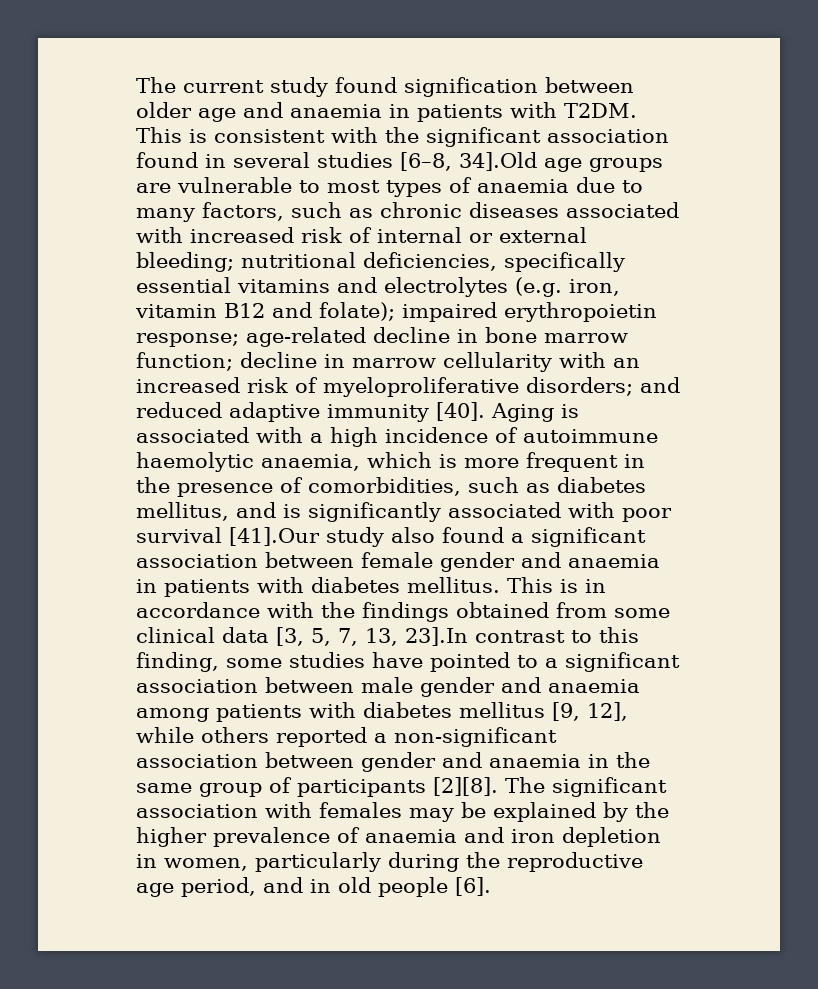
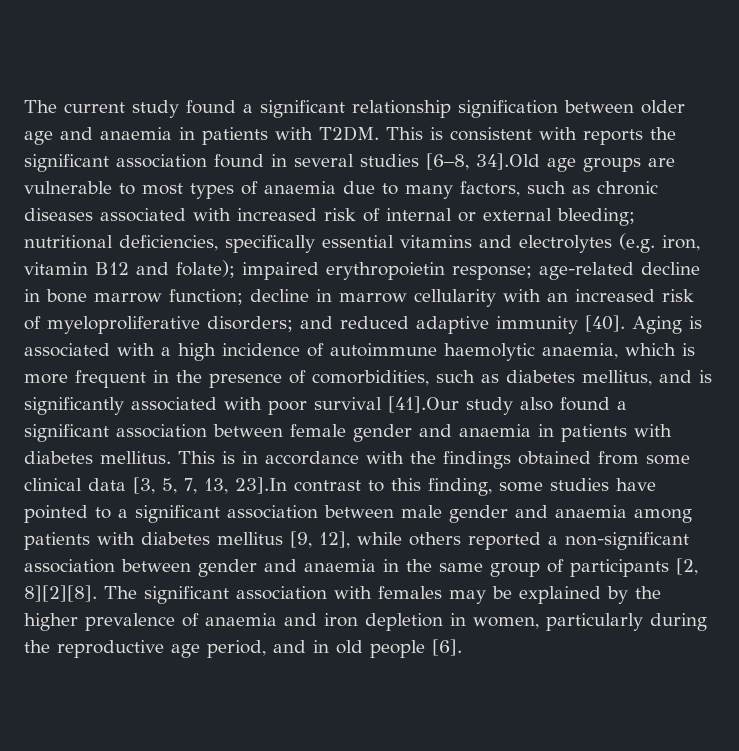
- The current study found signification between older age and anaemia in patients with T2DM.
+ The current study found a significant relationship signification between older age and anaemia in patients with T2DM.
- This is consistent with the significant association found in several studies [6–8, 34].Old age groups are vulnerable to most types of anaemia due to many factors, such as chronic diseases associated with increased risk of internal or external bleeding;
+ This is consistent with reports the significant association found in several studies [6–8, 34].Old age groups are vulnerable to most types of anaemia due to many factors, such as chronic diseases associated with increased risk of internal or external bleeding;
- This is in accordance with the findings obtained from some clinical data [3, 5, 7, 13, 23].In contrast to this finding, some studies have pointed to a significant association between male gender and anaemia among patients with diabetes mellitus [9, 12], while others reported a non-significant association between gender and anaemia in the same group of participants [2][8].
+ This is in accordance with the findings obtained from some clinical data [3, 5, 7, 13, 23].In contrast to this finding, some studies have pointed to a significant association between male gender and anaemia among patients with diabetes mellitus [9, 12], while others reported a non-significant association between gender and anaemia in the same group of participants [2, 8][2][8].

==========

Please output the records above exactly, without the pictures.

- The current study found signification between older age and anaemia in patients with T2DM.
+ The current study found a significant relationship signification between older age and anaemia in patients with T2DM.
- This is consistent with the significant association found in several studies [6–8, 34].Old age groups are vulnerable to most types of anaemia due to many factors, such as chronic diseases associated with increased risk of internal or external bleeding;
+ This is consistent with reports the significant association found in several studies [6–8, 34].Old age groups are vulnerable to most types of anaemia due to many factors, such as chronic diseases associated with increased risk of internal or external bleeding;
- This is in accordance with the findings obtained from some clinical data [3, 5, 7, 13, 23].In contrast to this finding, some studies have pointed to a significant association between male gender and anaemia among patients with diabetes mellitus [9, 12], while others reported a non-significant association between gender and anaemia in the same group of participants [2][8].
+ This is in accordance with the findings obtained from some clinical data [3, 5, 7, 13, 23].In contrast to this finding, some studies have pointed to a significant association between male gender and anaemia among patients with diabetes mellitus [9, 12], while others reported a non-significant association between gender and anaemia in the same group of participants [2, 8][2][8].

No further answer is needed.